Ainsi signées: Par les trésoriers. Guingant.


1 Le 1er avril 1394 et le 9 juillet 1398 (voy. ci-dessous à ces dates), Jean Guérin fut commis de nouveau pour procéder à la levée, en Poitou et en Berry, des droits d'amortissements, de francs-fiefs et de nouveaux acquêts que Charles VI accorda temporairement, à plusieurs reprises, au duc de Berry, dont les besoins d'argent, les dépenses et les exigences augmentaient chaque année. L'importance de ces actes à ce point de vue particulier n'est pas contestable et il n'est pas nécessaire d'y insister. Un autre genre d'intérêt s'attache à l'exécution de ces commissions. Les droits qu'il s'agissait de percevoir n'étant pas dus par les nobles, certains intéressés, pour se dispenser de payer, n'hésitaient pas à usurper cette qualité. Les commissaires étaient ainsi amenés souvent, pour accomplir leur mandat, à faire des recherches sur l'état des familles, à examiner leurs titres ou à interroger les témoins produits. Quand l'enquête était favorable, ils en consignaient le résultat dans une déclaration ayant la valeur d'un jugement de maintenue de noblesse. Celui au profit de qui elle était donnée, obtenait ordinairement qu'elle fût confirmée par lettres patentes, enregistrées à la grande chancellerie. Plusieurs qui intéressent le Poitou ont été conservées de cette façon et seront publiées dans ce volume ou le suivant. Nous citerons, entre autres, les lettres en faveur de Jean Dobe, juillet 1394, de Robin Marieau, décembre 1398, et de Renaud Rousseau, août 1408.

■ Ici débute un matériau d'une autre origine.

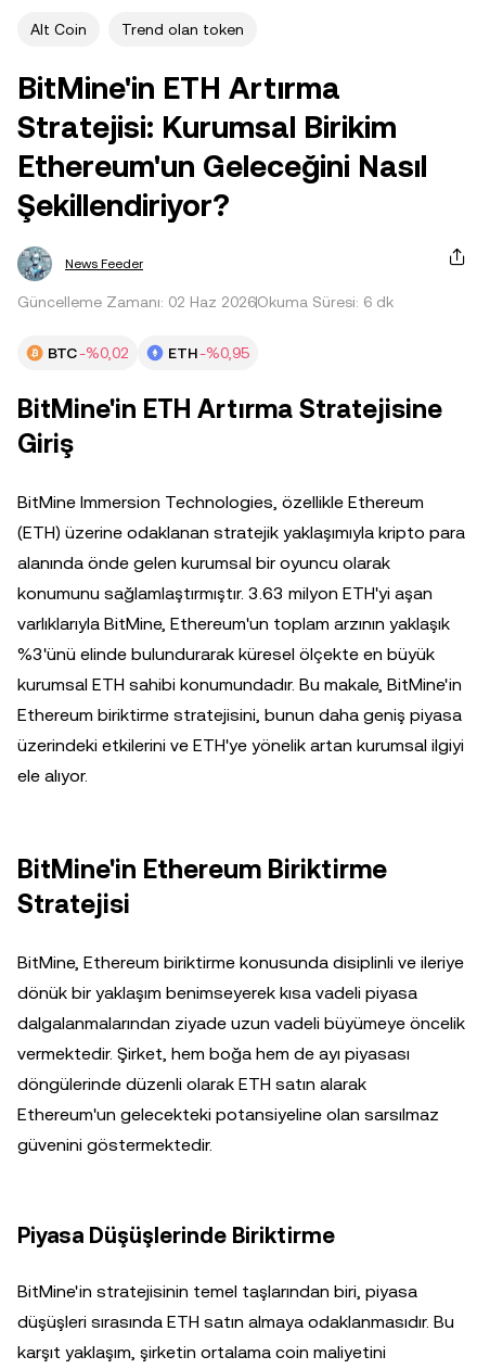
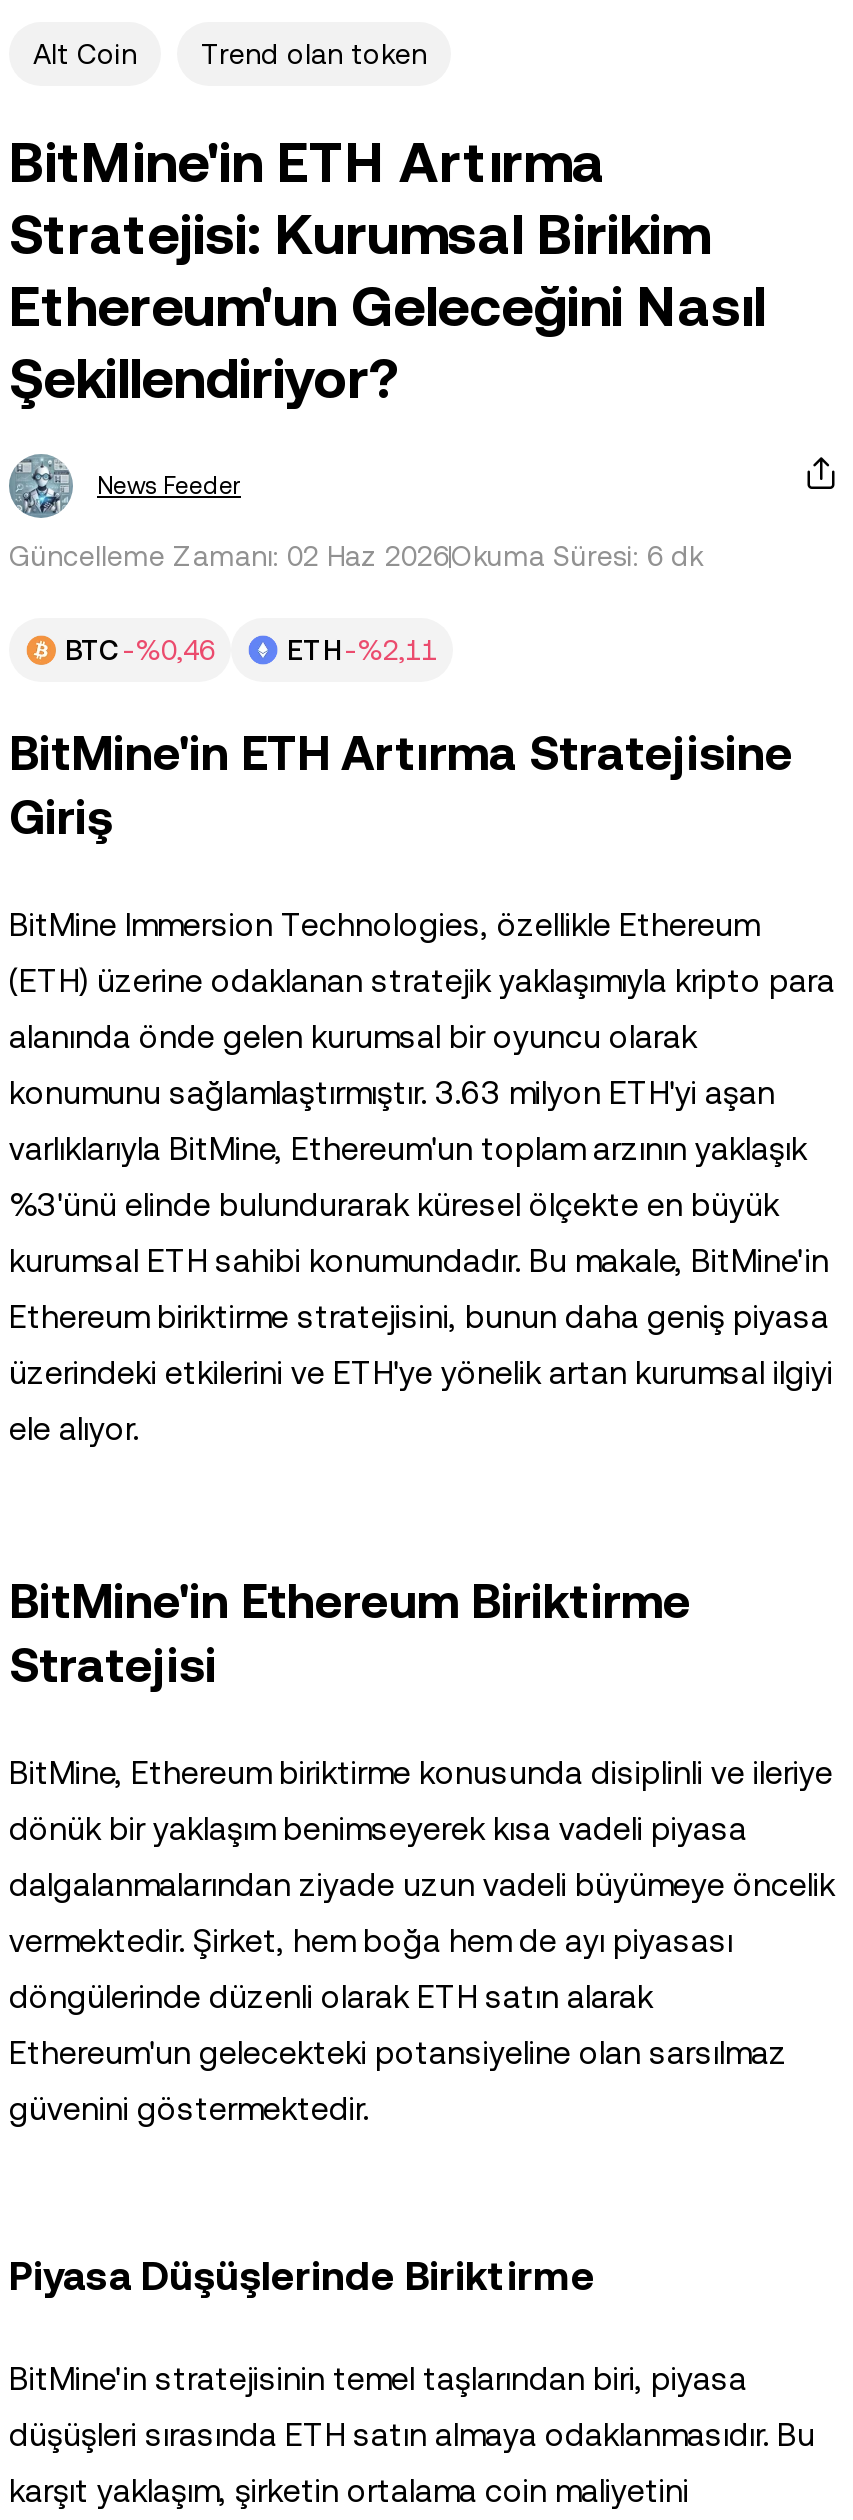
[48,344,129,362] BTC -%0,02 -> [65,634,215,666] BTC -%0,46
[168,344,249,362] ETH -%0,95 -> [287,634,437,666] ETH -%2,11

En ce qui concerne la personne de Jean Guérin, le nom et le prénom étant déjà très communs à cette époque, en Poitou et dans les provinces voisines, il n'est pas facile de l'identifier. Les faits que nous allons citer brièvement se rapportent peut-être à ce personnage, mais ils peuvent aussi bien viser un homonyme. Jean Guérin était poursuivi au Parlement, avec Hardi de la Porte de Vezins, Olivier d'Andigné, écuyer, et Nicolas Damet, par Jean de Vivonne, chevalier, et le procureur du roi, super certis rebellionibus et criminibus seu maleficiis non spécifiés. La cour prescrivit une enquête et ordonna que recréance serait faite, sous caution, aux inculpés de leurs biens qui avaient été saisis. (Arrêt du 23 juillet 1409, X2A 15, fol. 274.) Quelques années plus tard, Jean Guérin et Pernelle Gadeau, sa femme, s'opposaient à l'entérinement de lettres de rémission obtenues subrepticement, disaient-ils, par Jean Gabin, prisonnier à la conciergerie du palais, à Poitiers, pour l'assassinat de Jean Guérin, leur fils, au village du Breuil près Saint-Eanne. Après avoir commis son crime, le meurtrier était venu dire au père de la victime qu'il allât chercher la robe de son fils, qui avait été tué et dévoré par les loups. Dans les plaidoiries de cette affaire, on trouve les noms de plusieurs autres proches parents de Jean Guérin (13 mai 1426, X2A 18, fol. 93).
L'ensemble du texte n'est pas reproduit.